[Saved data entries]
************
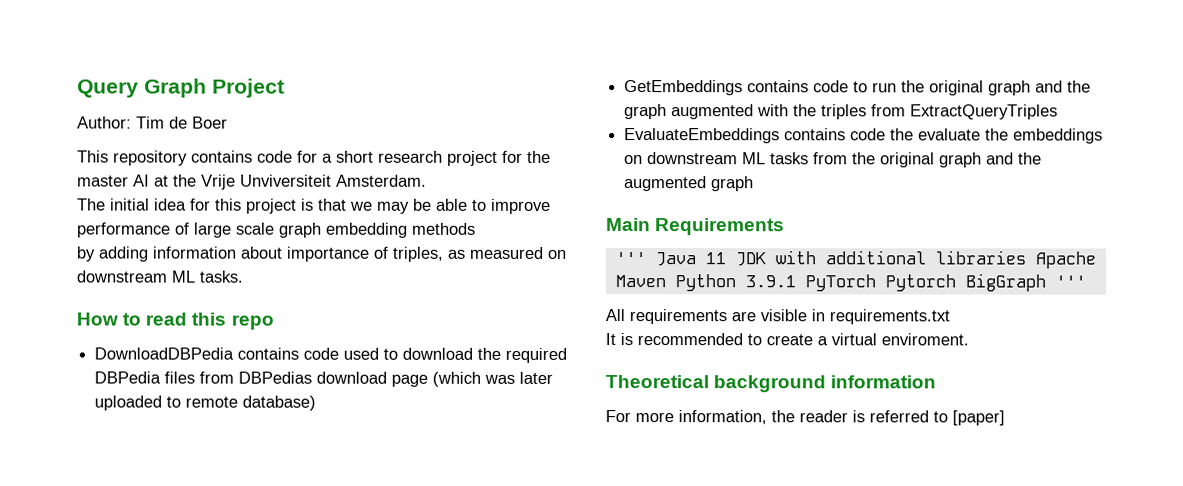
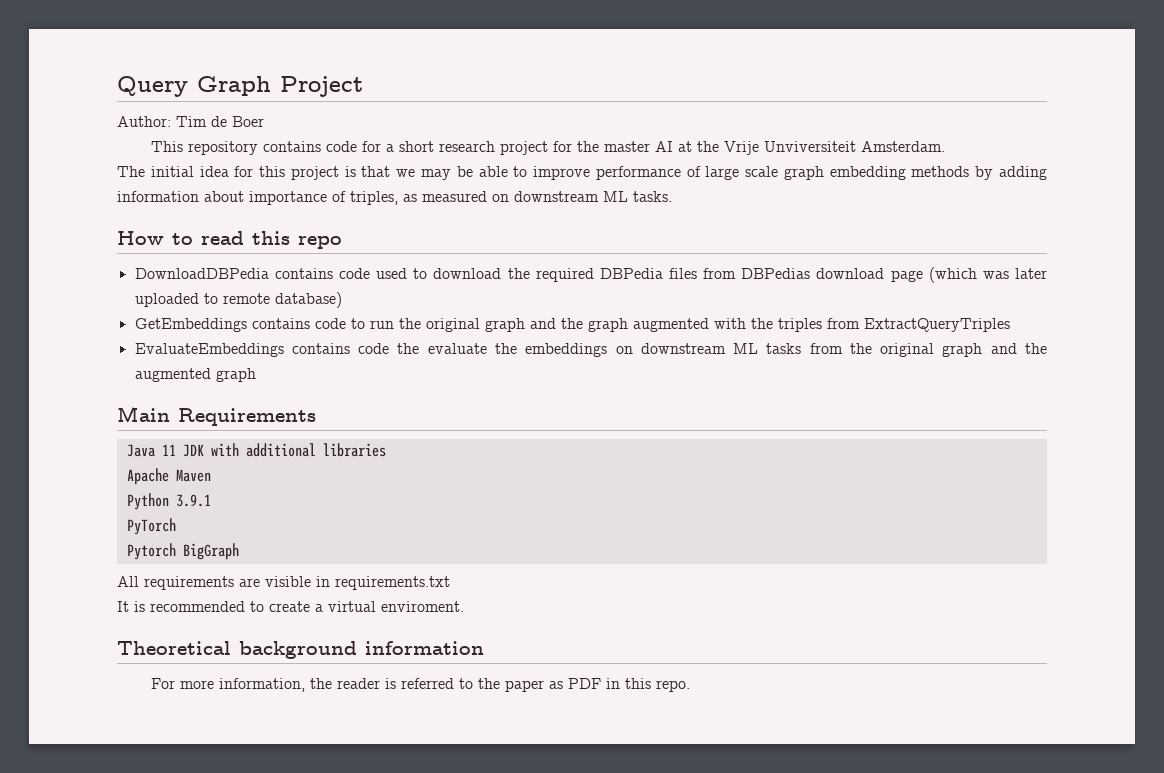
- The initial idea for this project is that we may be able to improve performance of large scale graph embedding methods
- by adding information about importance of triples, as measured on downstream ML tasks.
+ The initial idea for this project is that we may be able to improve performance of large scale graph embedding methods by adding information about importance of triples, as measured on downstream ML tasks.
- ''' Java 11 JDK with additional libraries Apache Maven Python 3.9.1 PyTorch Pytorch BigGraph '''
+ Java 11 JDK with additional libraries
+ Apache Maven
+ Python 3.9.1
+ PyTorch
+ Pytorch BigGraph
- For more information, the reader is referred to [paper]
+ For more information, the reader is referred to the paper as PDF in this repo.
************
- [ASSIGNED TASK]: All of the data above should be printed again exactly, though none of the pictures belong in the copy.

- [RESPONSE TO THIS EXERCISE]:
- The initial idea for this project is that we may be able to improve performance of large scale graph embedding methods
- by adding information about importance of triples, as measured on downstream ML tasks.
+ The initial idea for this project is that we may be able to improve performance of large scale graph embedding methods by adding information about importance of triples, as measured on downstream ML tasks.
- ''' Java 11 JDK with additional libraries Apache Maven Python 3.9.1 PyTorch Pytorch BigGraph '''
+ Java 11 JDK with additional libraries
+ Apache Maven
+ Python 3.9.1
+ PyTorch
+ Pytorch BigGraph
- For more information, the reader is referred to [paper]
+ For more information, the reader is referred to the paper as PDF in this repo.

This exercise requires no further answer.